Stored data
'''
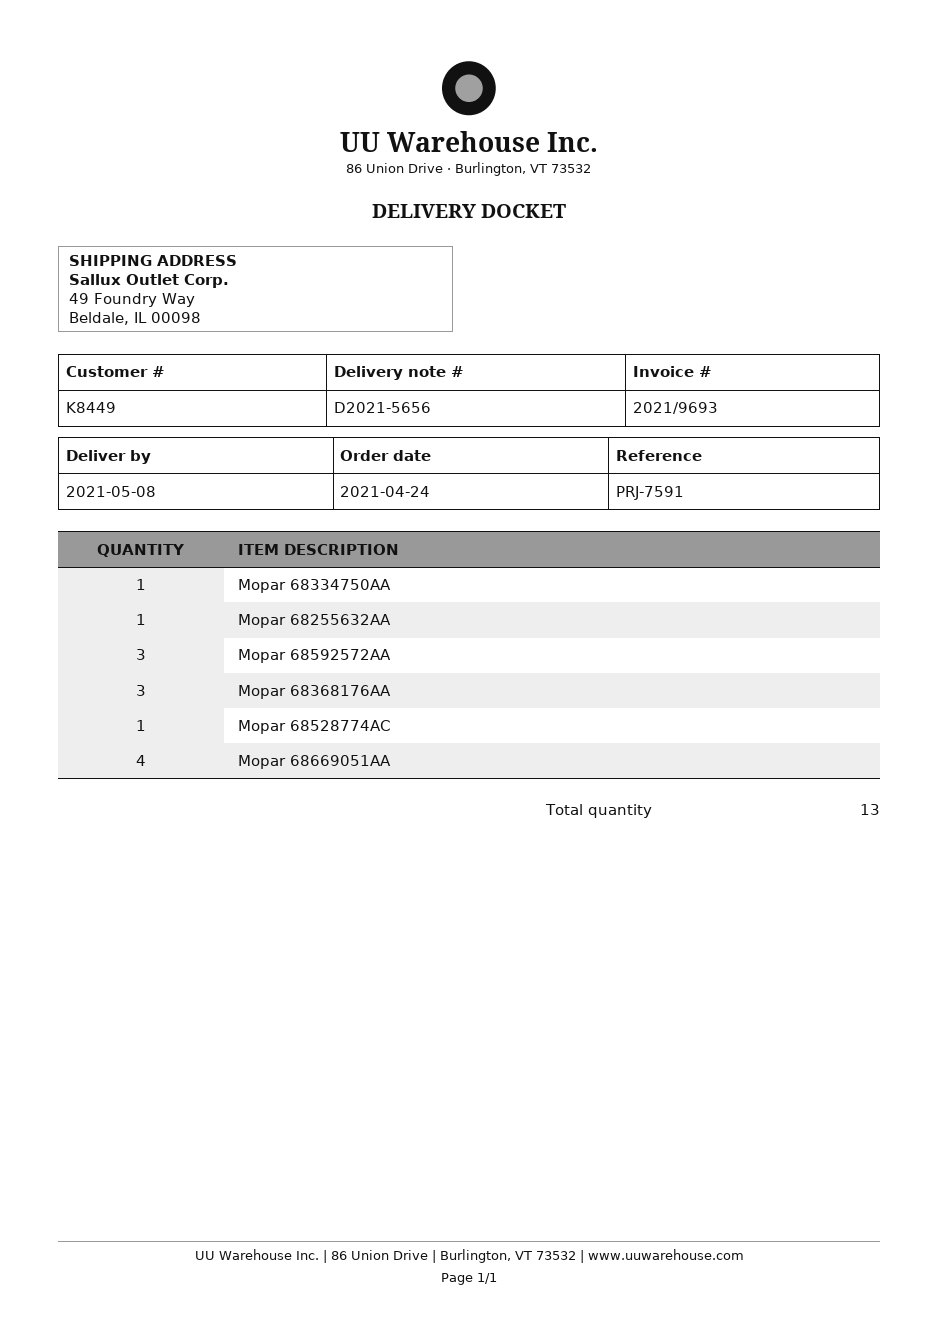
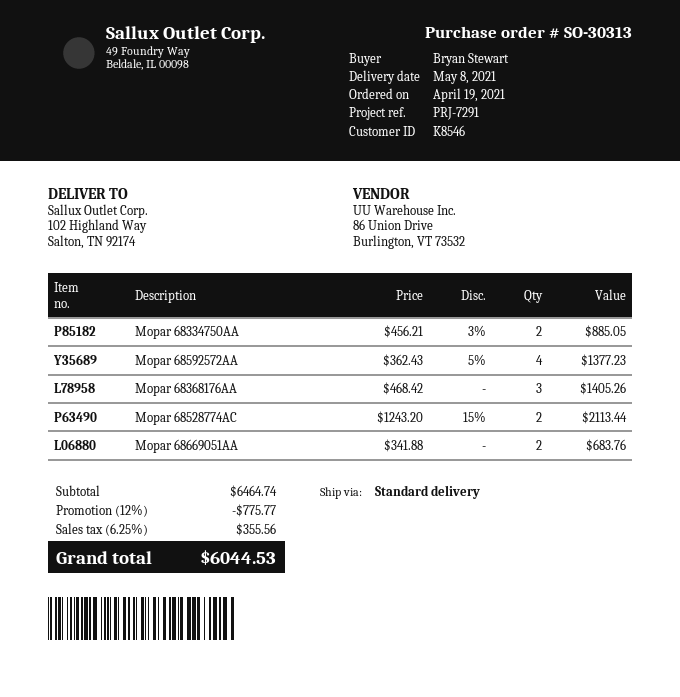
order date: 2021-04-24 -> 2021-04-19
customer number: K8449 -> K8546
reference: PRJ-7591 -> PRJ-7291
ship to: 49 Foundry Way, Beldale, IL 00098 -> 102 Highland Way, Salton, TN 92174
Mopar 68334750AA: 1 -> 2
Mopar 68255632AA: 1 -> none
Mopar 68592572AA: 3 -> 4
Mopar 68528774AC: 1 -> 2
Mopar 68669051AA: 4 -> 2

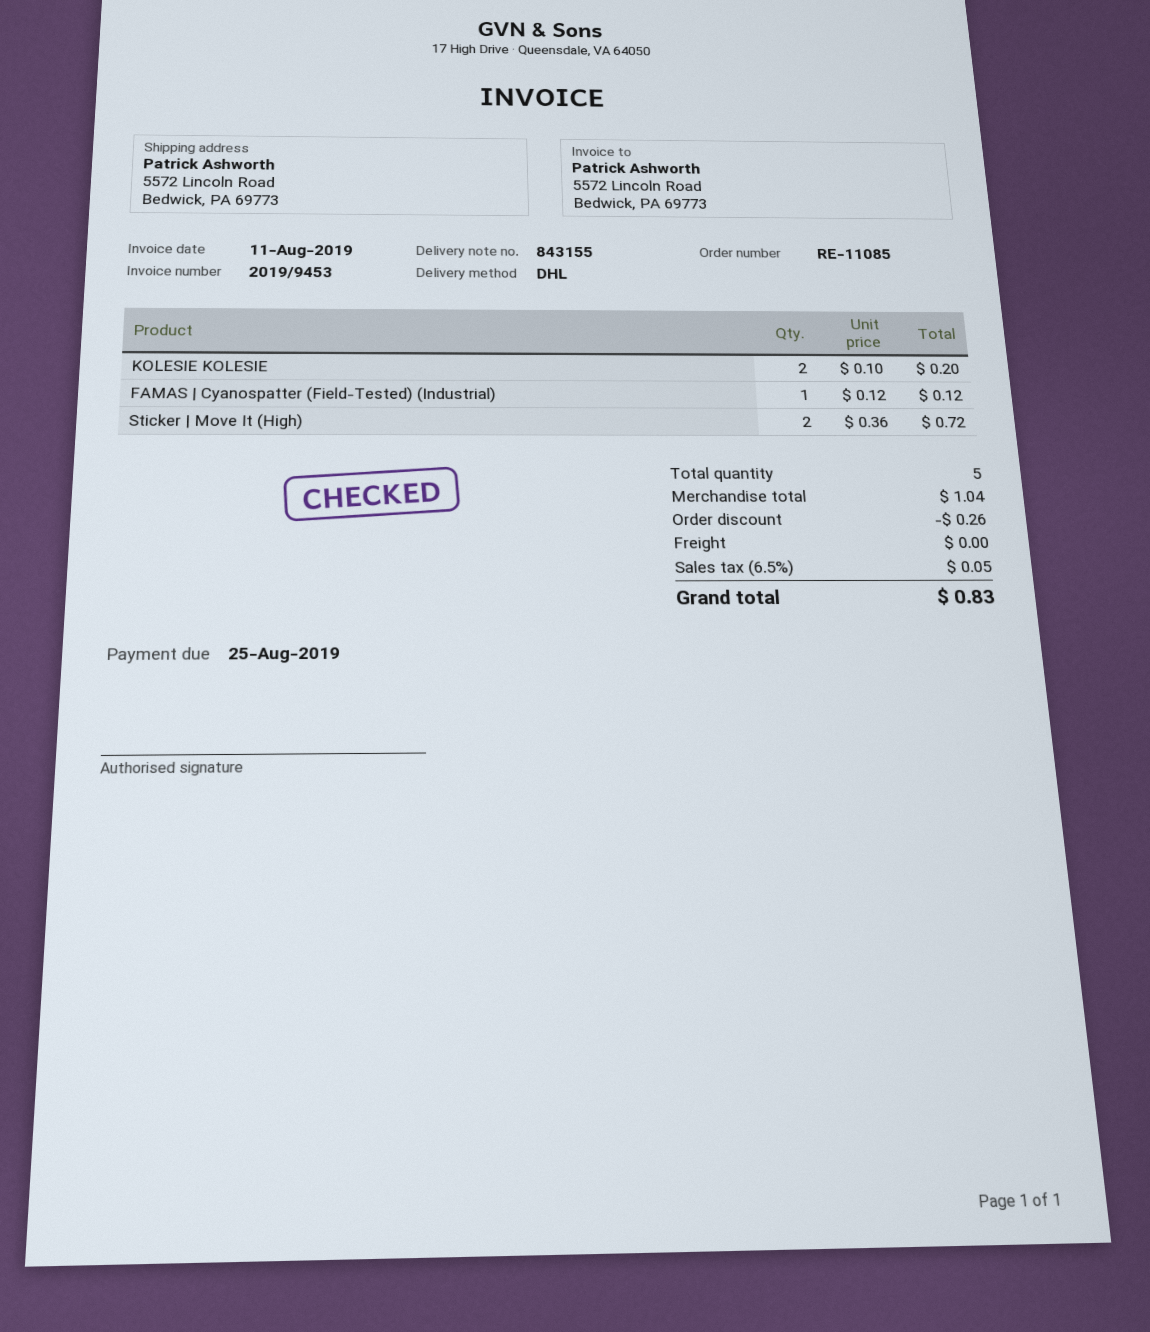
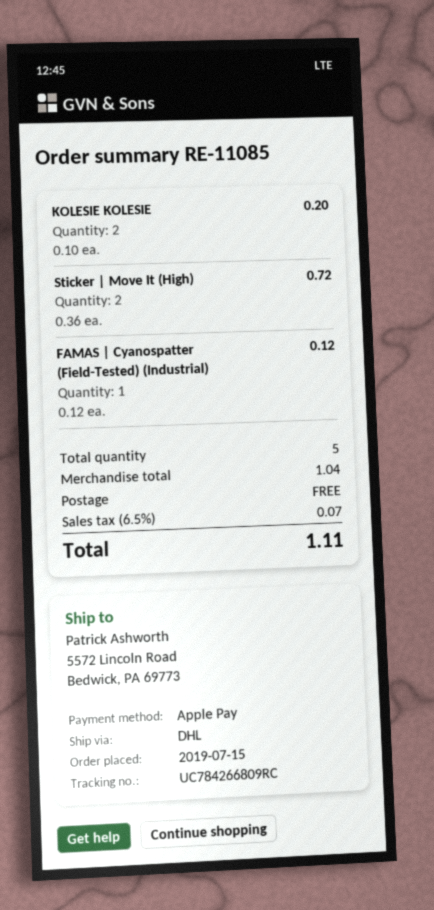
discount: 0.26 -> none
tax: 6.5% = 0.05 -> 6.5% = 0.07
total: 0.83 -> 1.11

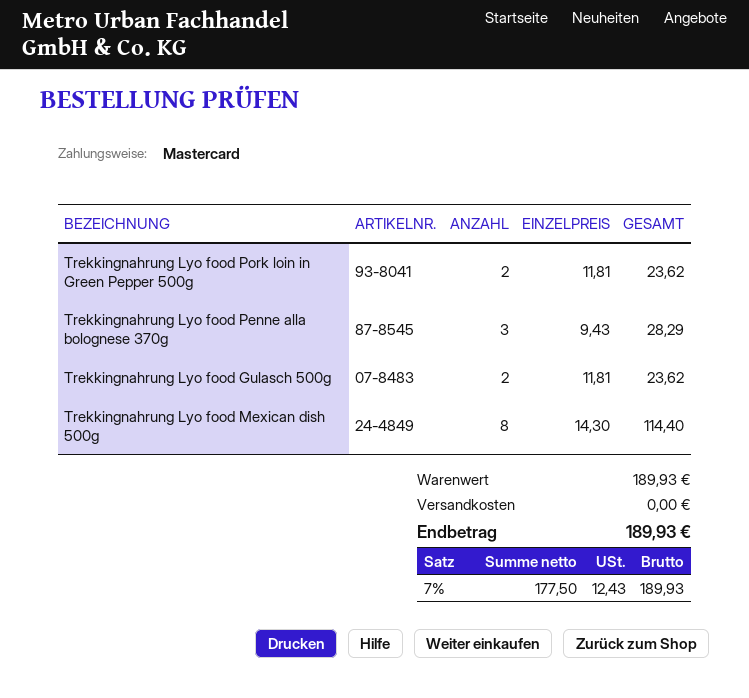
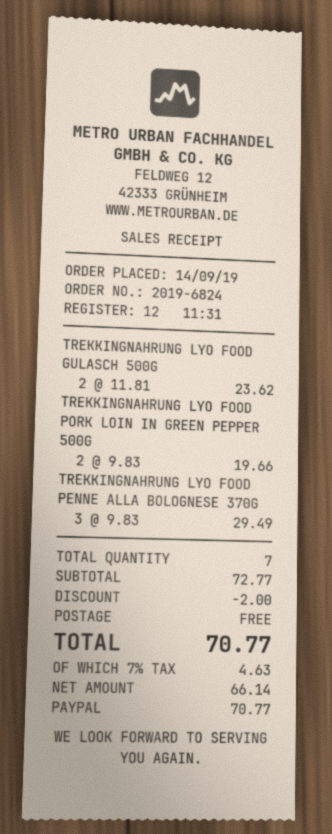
payment method: Mastercard -> PayPal
Trekkingnahrung Lyo food Pork loin in Green Pepper 500g: 2 x 11.81 = 23.62 -> 2 x 9.83 = 19.66
Trekkingnahrung Lyo food Penne alla bolognese 370g: 3 x 9.43 = 28.29 -> 3 x 9.83 = 29.49
Trekkingnahrung Lyo food Mexican dish 500g: 8 x 14.30 = 114.40 -> none
subtotal: 189.93 -> 72.77
discount: none -> 2.00
net: 177.50 -> 66.14
tax: 7% = 12.43 -> 7% = 4.63
total: 189.93 -> 70.77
'''
▶ _Task instructions_
Without the pictures, copy all of the entries exactly as they appear.

▶ _Answer section_
order date: 2021-04-24 -> 2021-04-19
customer number: K8449 -> K8546
reference: PRJ-7591 -> PRJ-7291
ship to: 49 Foundry Way, Beldale, IL 00098 -> 102 Highland Way, Salton, TN 92174
Mopar 68334750AA: 1 -> 2
Mopar 68255632AA: 1 -> none
Mopar 68592572AA: 3 -> 4
Mopar 68528774AC: 1 -> 2
Mopar 68669051AA: 4 -> 2

discount: 0.26 -> none
tax: 6.5% = 0.05 -> 6.5% = 0.07
total: 0.83 -> 1.11

payment method: Mastercard -> PayPal
Trekkingnahrung Lyo food Pork loin in Green Pepper 500g: 2 x 11.81 = 23.62 -> 2 x 9.83 = 19.66
Trekkingnahrung Lyo food Penne alla bolognese 370g: 3 x 9.43 = 28.29 -> 3 x 9.83 = 29.49
Trekkingnahrung Lyo food Mexican dish 500g: 8 x 14.30 = 114.40 -> none
subtotal: 189.93 -> 72.77
discount: none -> 2.00
net: 177.50 -> 66.14
tax: 7% = 12.43 -> 7% = 4.63
total: 189.93 -> 70.77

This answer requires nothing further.